WORK REQUEST
Every line below that holds the string "processing" should be copied out.

Stored records
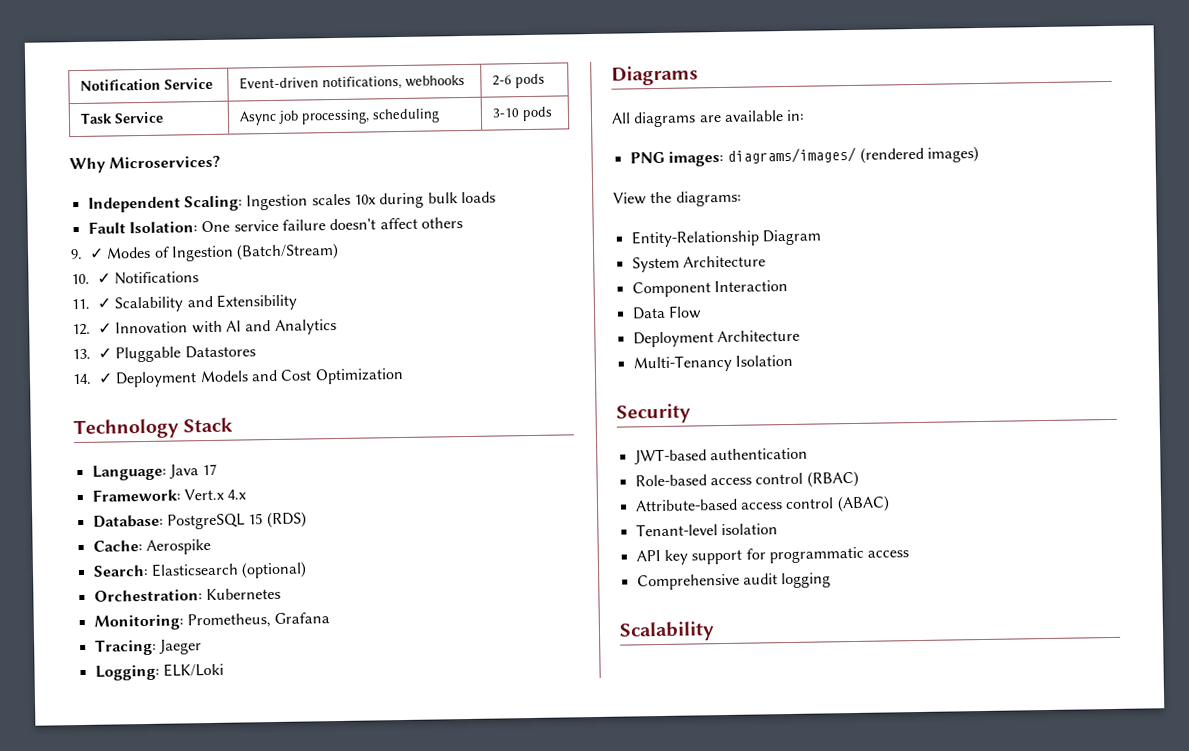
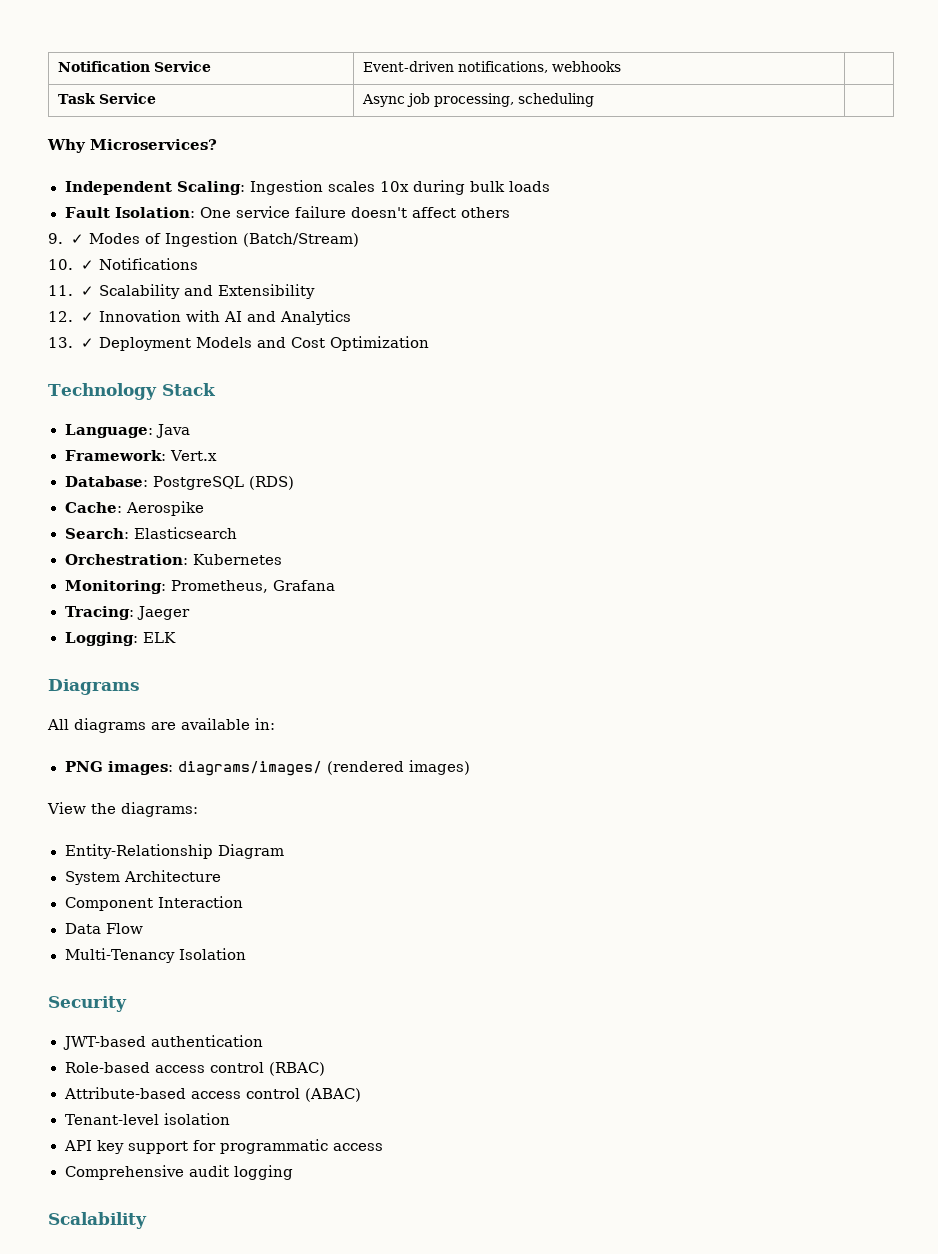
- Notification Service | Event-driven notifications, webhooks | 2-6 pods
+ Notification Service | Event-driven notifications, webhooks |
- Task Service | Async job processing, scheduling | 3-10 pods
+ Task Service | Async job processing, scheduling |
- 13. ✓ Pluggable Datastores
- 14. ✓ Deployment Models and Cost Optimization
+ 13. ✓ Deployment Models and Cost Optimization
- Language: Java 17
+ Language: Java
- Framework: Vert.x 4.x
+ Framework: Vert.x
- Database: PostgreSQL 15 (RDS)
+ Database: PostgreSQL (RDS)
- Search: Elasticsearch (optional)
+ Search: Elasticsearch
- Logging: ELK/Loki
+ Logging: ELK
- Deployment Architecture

RESPONSE FOR THIS EXERCISE
- Task Service | Async job processing, scheduling | 3-10 pods
+ Task Service | Async job processing, scheduling |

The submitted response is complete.